··· EXERCISE DATA ···

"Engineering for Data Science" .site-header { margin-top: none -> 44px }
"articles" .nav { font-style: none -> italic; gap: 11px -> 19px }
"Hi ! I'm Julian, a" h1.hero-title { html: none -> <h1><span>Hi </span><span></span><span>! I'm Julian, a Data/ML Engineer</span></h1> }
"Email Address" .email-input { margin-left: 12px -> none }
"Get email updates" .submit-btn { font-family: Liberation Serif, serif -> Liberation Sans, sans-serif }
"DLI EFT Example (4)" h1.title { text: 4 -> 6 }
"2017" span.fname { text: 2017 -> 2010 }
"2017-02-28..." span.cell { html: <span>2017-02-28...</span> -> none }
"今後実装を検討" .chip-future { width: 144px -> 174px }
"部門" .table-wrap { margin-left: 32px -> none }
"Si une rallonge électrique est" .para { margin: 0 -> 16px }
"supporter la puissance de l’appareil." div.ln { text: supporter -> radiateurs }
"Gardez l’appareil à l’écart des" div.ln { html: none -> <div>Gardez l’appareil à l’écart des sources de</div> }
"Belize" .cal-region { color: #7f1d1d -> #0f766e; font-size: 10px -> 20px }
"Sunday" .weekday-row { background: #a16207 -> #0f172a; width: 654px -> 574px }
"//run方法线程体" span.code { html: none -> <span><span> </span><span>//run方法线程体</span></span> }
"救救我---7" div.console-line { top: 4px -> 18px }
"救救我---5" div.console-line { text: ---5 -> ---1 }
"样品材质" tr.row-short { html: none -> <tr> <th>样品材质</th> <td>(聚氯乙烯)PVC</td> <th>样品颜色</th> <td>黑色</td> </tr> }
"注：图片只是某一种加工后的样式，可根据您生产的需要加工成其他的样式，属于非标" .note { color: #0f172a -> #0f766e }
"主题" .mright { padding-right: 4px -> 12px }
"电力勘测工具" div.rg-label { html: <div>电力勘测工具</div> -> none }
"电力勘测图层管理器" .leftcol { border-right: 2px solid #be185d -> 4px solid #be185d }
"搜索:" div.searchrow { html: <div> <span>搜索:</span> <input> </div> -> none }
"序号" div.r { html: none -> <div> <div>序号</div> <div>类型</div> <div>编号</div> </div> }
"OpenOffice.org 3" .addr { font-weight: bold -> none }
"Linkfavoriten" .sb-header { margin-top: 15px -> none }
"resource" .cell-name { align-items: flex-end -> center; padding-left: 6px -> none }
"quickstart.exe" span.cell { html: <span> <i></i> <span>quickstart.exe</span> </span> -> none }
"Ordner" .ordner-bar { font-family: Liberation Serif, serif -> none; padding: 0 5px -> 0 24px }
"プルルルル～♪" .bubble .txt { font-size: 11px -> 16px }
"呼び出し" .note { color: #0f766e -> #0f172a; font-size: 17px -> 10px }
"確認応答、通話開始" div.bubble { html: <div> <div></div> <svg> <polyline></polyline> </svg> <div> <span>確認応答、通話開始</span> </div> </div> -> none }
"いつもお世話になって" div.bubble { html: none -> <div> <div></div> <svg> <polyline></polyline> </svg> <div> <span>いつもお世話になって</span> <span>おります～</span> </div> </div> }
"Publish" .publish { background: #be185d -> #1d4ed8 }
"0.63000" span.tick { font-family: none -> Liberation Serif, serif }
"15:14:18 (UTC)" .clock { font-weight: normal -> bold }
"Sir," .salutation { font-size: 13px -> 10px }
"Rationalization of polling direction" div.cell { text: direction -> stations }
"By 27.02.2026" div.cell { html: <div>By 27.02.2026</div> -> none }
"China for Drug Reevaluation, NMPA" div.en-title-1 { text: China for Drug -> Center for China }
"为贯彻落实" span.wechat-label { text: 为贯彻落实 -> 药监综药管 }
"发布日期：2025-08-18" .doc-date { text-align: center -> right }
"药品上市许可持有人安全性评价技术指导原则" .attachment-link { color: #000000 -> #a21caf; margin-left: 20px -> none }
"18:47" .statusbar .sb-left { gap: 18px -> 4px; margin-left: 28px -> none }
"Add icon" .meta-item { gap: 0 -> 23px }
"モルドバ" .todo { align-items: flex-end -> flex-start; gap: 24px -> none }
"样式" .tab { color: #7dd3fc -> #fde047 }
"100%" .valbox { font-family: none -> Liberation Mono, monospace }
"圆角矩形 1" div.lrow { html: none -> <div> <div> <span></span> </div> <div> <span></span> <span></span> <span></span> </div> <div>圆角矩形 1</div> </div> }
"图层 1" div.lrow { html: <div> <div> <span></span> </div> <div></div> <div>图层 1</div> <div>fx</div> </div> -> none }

···

TASK GOAL:
Copy the lines above exactly, beginning at the line that has "gap: 0 -> 23px" and stopping after the line that has "</div> <div> <span></span>", and omit the rest.

YOUR RESPONSE:
"Add icon" .meta-item { gap: 0 -> 23px }
"モルドバ" .todo { align-items: flex-end -> flex-start; gap: 24px -> none }
"样式" .tab { color: #7dd3fc -> #fde047 }
"100%" .valbox { font-family: none -> Liberation Mono, monospace }
"圆角矩形 1" div.lrow { html: none -> <div> <div> <span></span> </div> <div> <span></span> <span></span> <span></span> </div> <div>圆角矩形 1</div> </div> }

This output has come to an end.